In its submission to the Parliamentary Joint Committee on Corporations and Financial Services' Inquiry into Shareholder Engagement and Participation, Chartered Secretaries Australia (CSA) suggests that, while the ASX Top 300 companies should be obliged to hold a physical AGM, small listed companies should not be required to, unless of course they choose to, or one is requested by members holding at least five per cent of the voting power.  

According to CSA's Chief Executive, Mr Tim Sheehy, there are problems with the current AGM format that are disenfranchising shareholders and that need to be addressed.  

"For example, AGMs are often held at times and locations that can't accommodate geographically dispersed shareholders. And with continuous disclosure regulation, 'real-time' company news is readily available on the web and through the media such that there is often nothing new for companies to announce at the AGM and therefore little incentive on the part of shareholders to attend," said Mr Sheehy.  

"This is a problem for all companies but small companies are harder hit simply because they do not have the same critical mass of shareholders as larger ones.
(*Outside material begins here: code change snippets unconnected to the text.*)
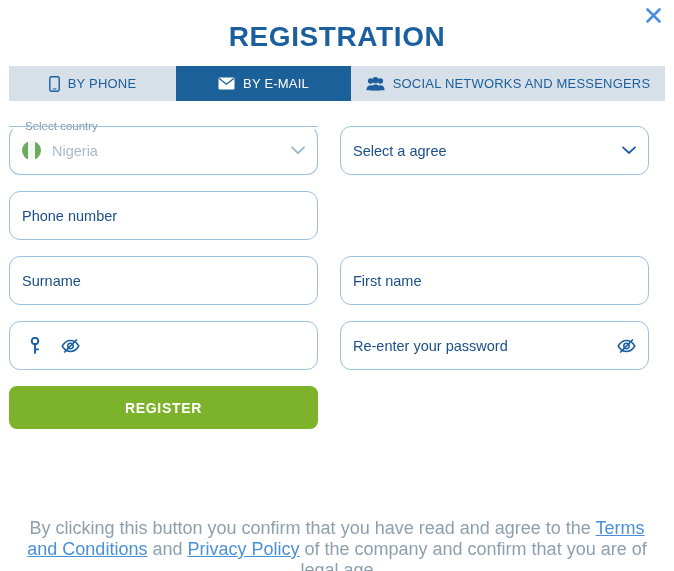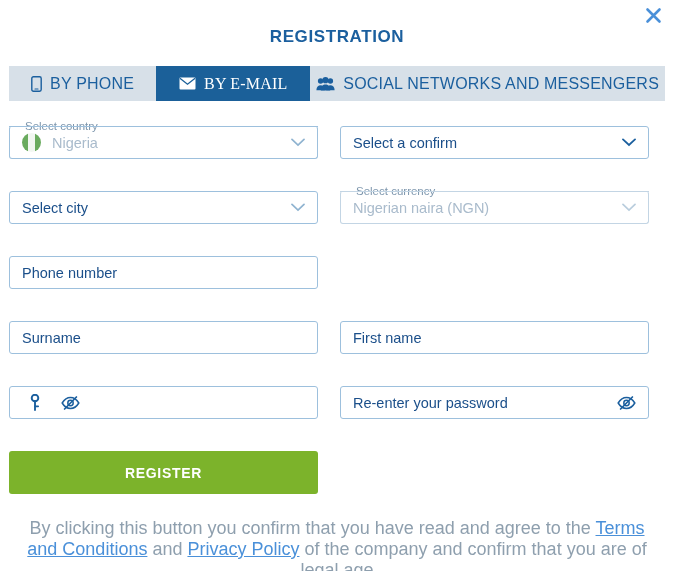"REGISTRATION" .title { font-size: 17px -> 28px }
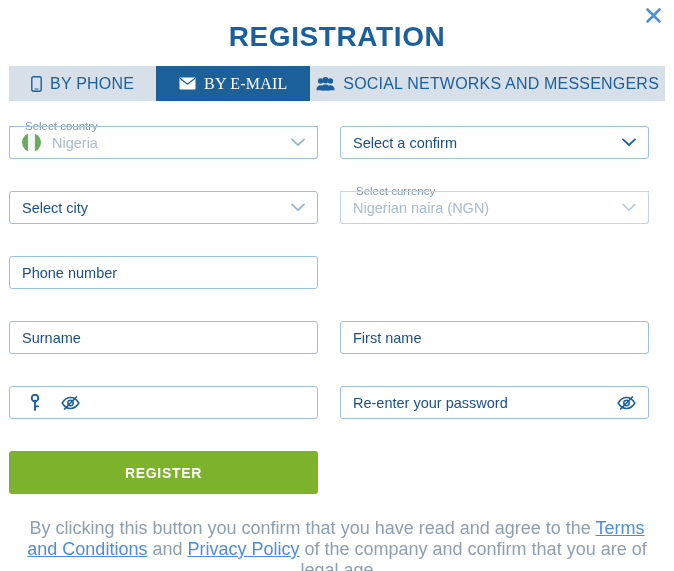"BY PHONE" .tab { font-size: 16px -> 13px }
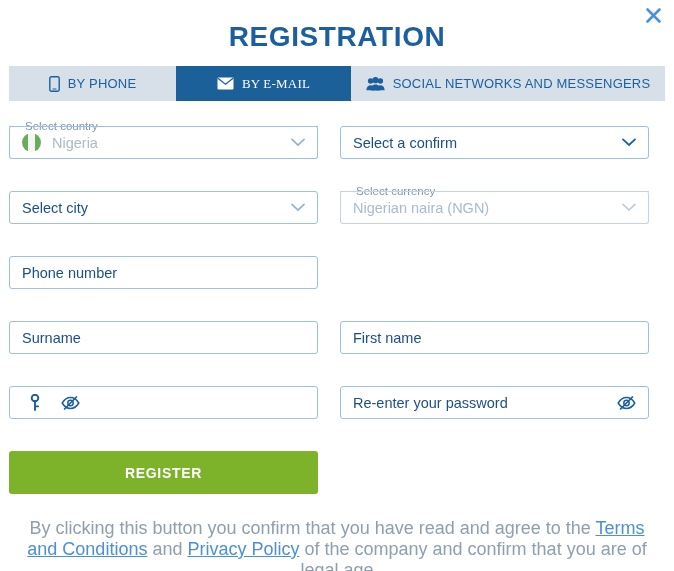"BY E-MAIL" .tab-email { font-family: Liberation Serif, serif -> none }
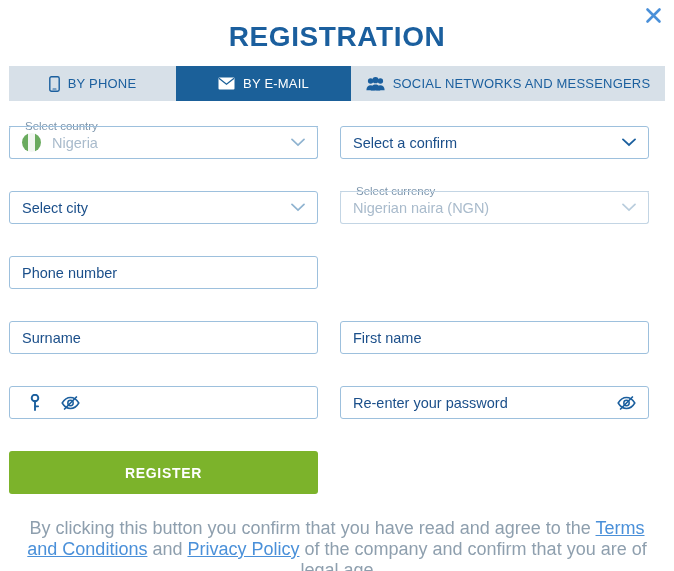"Nigeria" .field { border-radius: 3px -> 11px; height: 33px -> 49px }
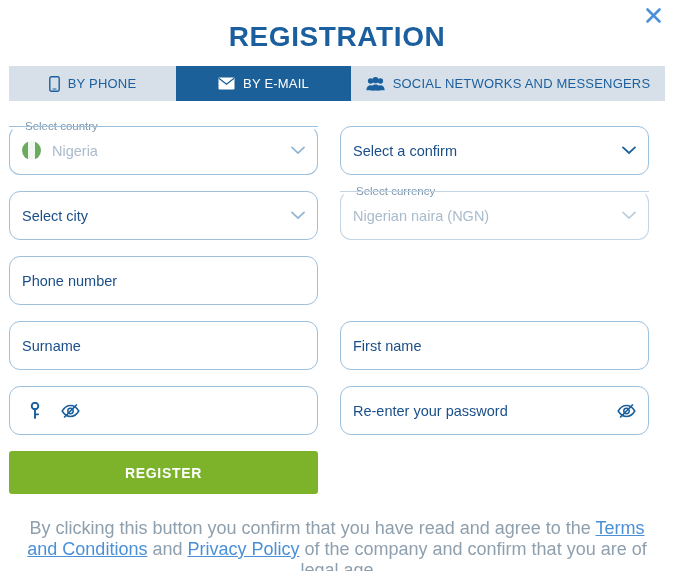"Select a confirm" span.field-text { text: confirm -> agree }
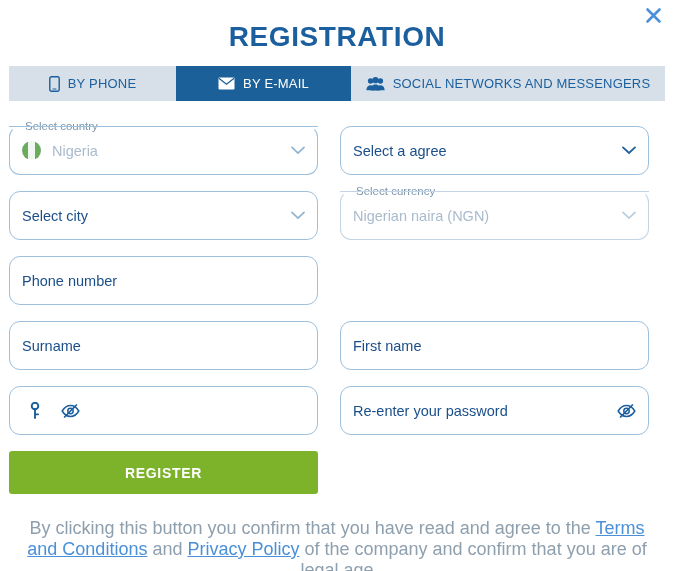"Select city" div.row { html: <div> <div> <div> <span>Select city</span> <span> <svg> <path></path> </svg> </span> </div> </div> <div> <div> <span></span> <span>Select currency</span> <span>Nigerian naira (NGN)</span> <span> <svg> <path></path> </svg> </span> </div> </div> </div> -> none }
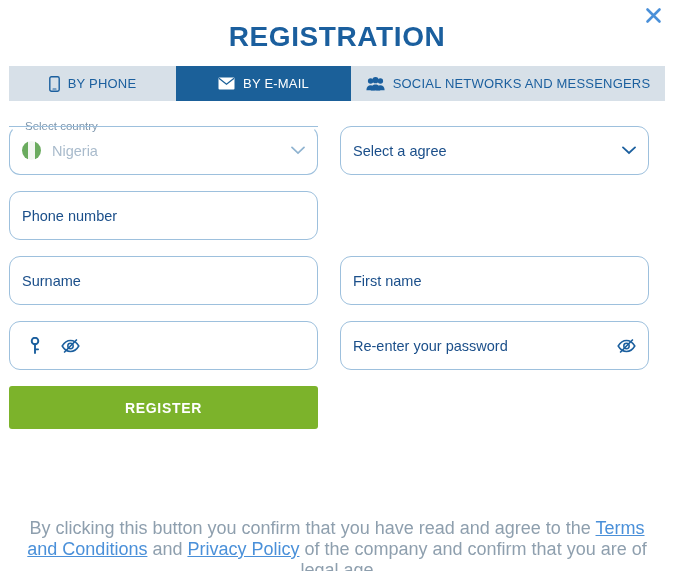"REGISTER" .register-btn { border-radius: 3px -> 8px }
Many small companies are strongly questioning the value of holding a costly AGM when barely a handful of shareholders ever turn up".  

CSA's proposal aims to spare small company shareholders the expense of holding regular AGMs without denying them the important opportunity to participate in company affairs where there are significant decisions to be made or where there is sufficient shareholder demand for a meeting.  

"Under our proposed formula, a physical AGM would not be mandatory where the resolutions concerned less critical issues including the tabling of accounts which are already five months old by the time the AGM comes round," said Mr Sheehy.  

"In these instances, shareholders would be invited to vote directly online or by post, with all background information sent out with the voting form.  

"However, for potential conflict-of-interest issues, such as director remuneration, CSA would support a mandatory AGM."  

"With the AGM in its traditional form rapidly losing the support of shareholders and the corporate community in general, shareholders in small companies should not be expected to bear the cost burden of an increasingly anachronistic institution. After all it is the shareholder, not the company, paying for the privilege," added Mr Sheehy.